Search code examples
c#regexregex-lookaroundsregex-groupregexp-replace

Regex to repair malformed XML attributes, removing spaces in tags


I've been unfortunate to have come accross alot of malformed XML.
I cannot get the correct regex to remove 2 spaces inside the attribute/key.

My current regex also checks to see if there is a valid "=" attribute.

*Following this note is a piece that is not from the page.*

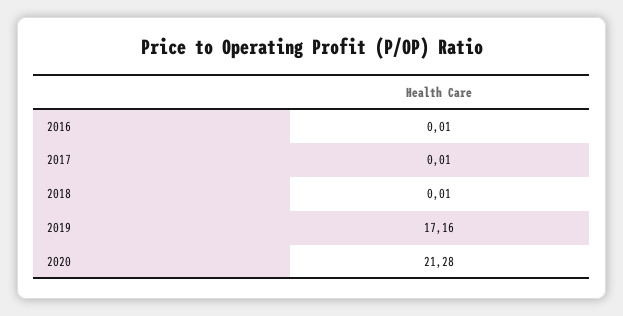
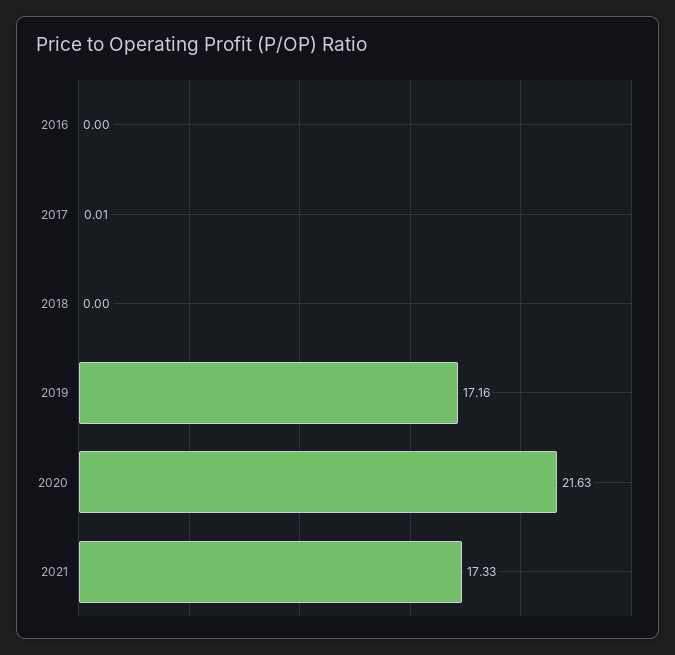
2016: 0.01 -> 0
2018: 0.01 -> 0
2020: 21.28 -> 21.63
2021: none -> 17.33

XML attributes have to have a value or / and just one key.

for example

<ImValid></ImValid>
<Im not Valid></Im not Valid>
<ImValid with="somthing"></ImValid>

Here is my malformed XML:

<Addresses>
  <Address>
    <Delivery id>123123</Delivery id>
    <Delivery Code Id>123123</Delivery Code Id>
    <Full Name>Agent Smith</Full Name>
  </Address>
  <Address>
    <Delivery id>12322123</Delivery id>
    <Delivery Code Id>12zz3123</Delivery Code Id>
    <Full Name>Mr Anderson</Full Name>
  </Address>
<Addresses>

I'm trying to repair it using regex.

AstringVar => Regex.Replace(AstringVar , @"(?=<[^=]+?>)(?=</?\w+\s+\w+)(<.*?)(\s+)(.*?>)", @"$1$3", RegexOptions.CultureInvariant | RegexOptions.IgnoreCase)

This Will Change This

<Full Name>Mr Anderson</Full Name>

This

<FullName>Mr Anderson</FullName>

Improving .. But also missing the last space..

<DeliveryCode Id>12zz3123</DeliveryCode Id>

Ok...i could run it twice ... but.. that seems ugly... how would I be able to get both 1 space and 2 spaces whilst also avoiding the values Thanks to any regex heros who can help ...!

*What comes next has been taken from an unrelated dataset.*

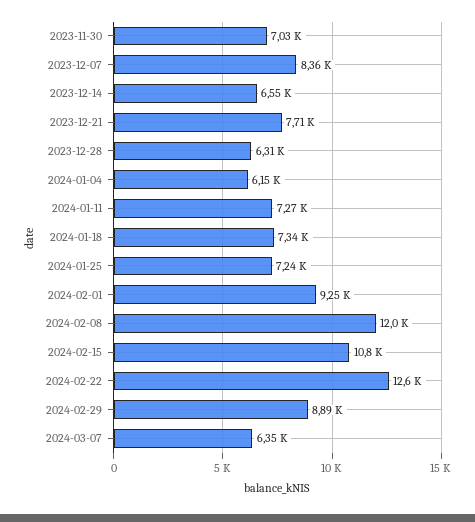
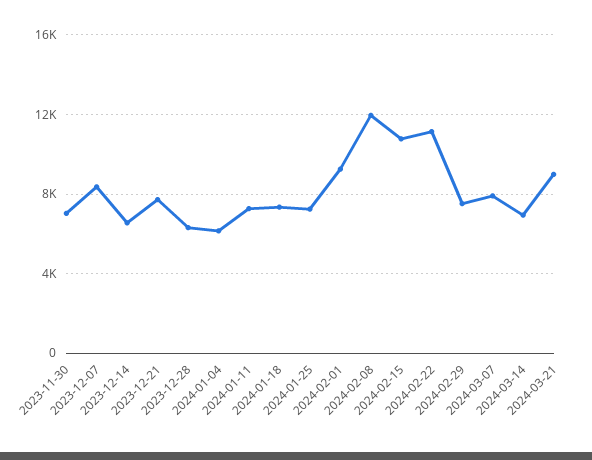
2024-02-22: 12600 -> 11000
2024-02-29: 8890 -> 7500
2024-03-07: 6350 -> 8000
2024-03-14: none -> 7000
2024-03-21: none -> 9000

Here it is on regex101https://regex101.com/r/dVs51I/3


Solution

  • Looking at your pattern, you want to:

    • <[^=]+?> Make sure that there is no = between <...>
    • (?=</?\w+\s+\w+) Make sure that the first char is a word char after < or </ and that there is at least a whitespace char and a second word character
    • (<.*?)(\s+)(.*?>) Match 1 or more whitespace chars between <...>

    The issue here is that (<.*?)(\s+)(.*?>) will have only a single match.

    Also when you have <test ></test > you will not match the last space as there is only a single word.

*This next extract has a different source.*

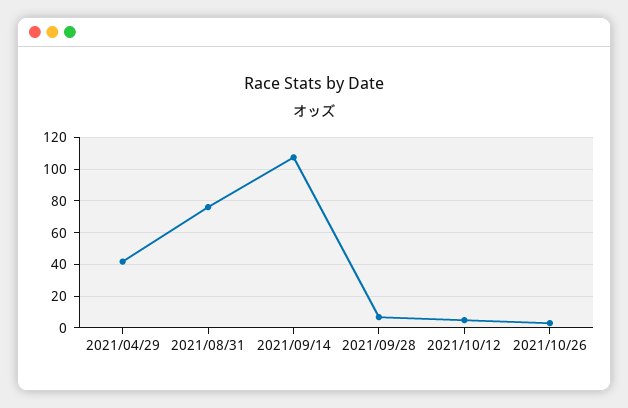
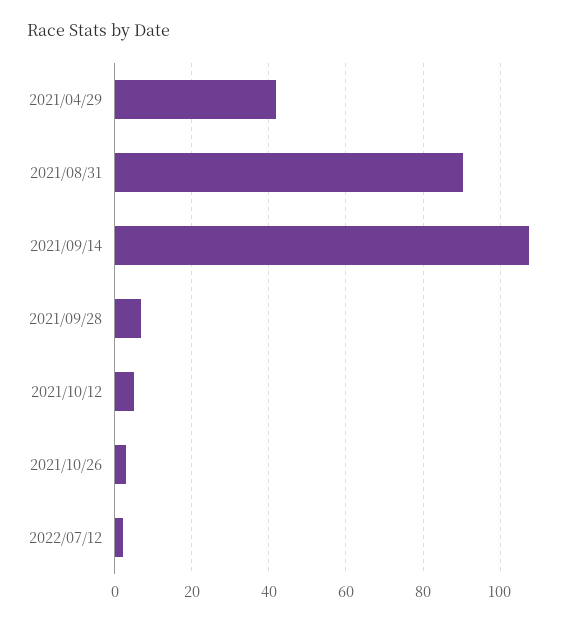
2021/08/31: 75 -> 90
2022/07/12: none -> 2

    Note that this is for the given examples and is not fool proof to the versatility of xml.

    Using C# you can make use of an infinite quantifier in a lookbehind assertion to get multiple matches.

    (?<=</?\s*\w[^<>=]*)\s+(?=[^=<>]*>)
    

    The pattern matches:

    • (?<= Positive lookbehind, assert that to the left is
      • </? Match either < or </
      • \s*\w Match optional whitespace chars followed by a single word char
      • [^<>=]* Optionally repeat matching any character except < > =
    • ) Close the lookbehind assertion
    • \s+ Match 1 or more whitespace characters
    • (?= Positive lookahead, assert that to the right is
      • [^=<>]* Optionally repeat matching any character except < > =
    • >) Match >

    See a C# regex demo.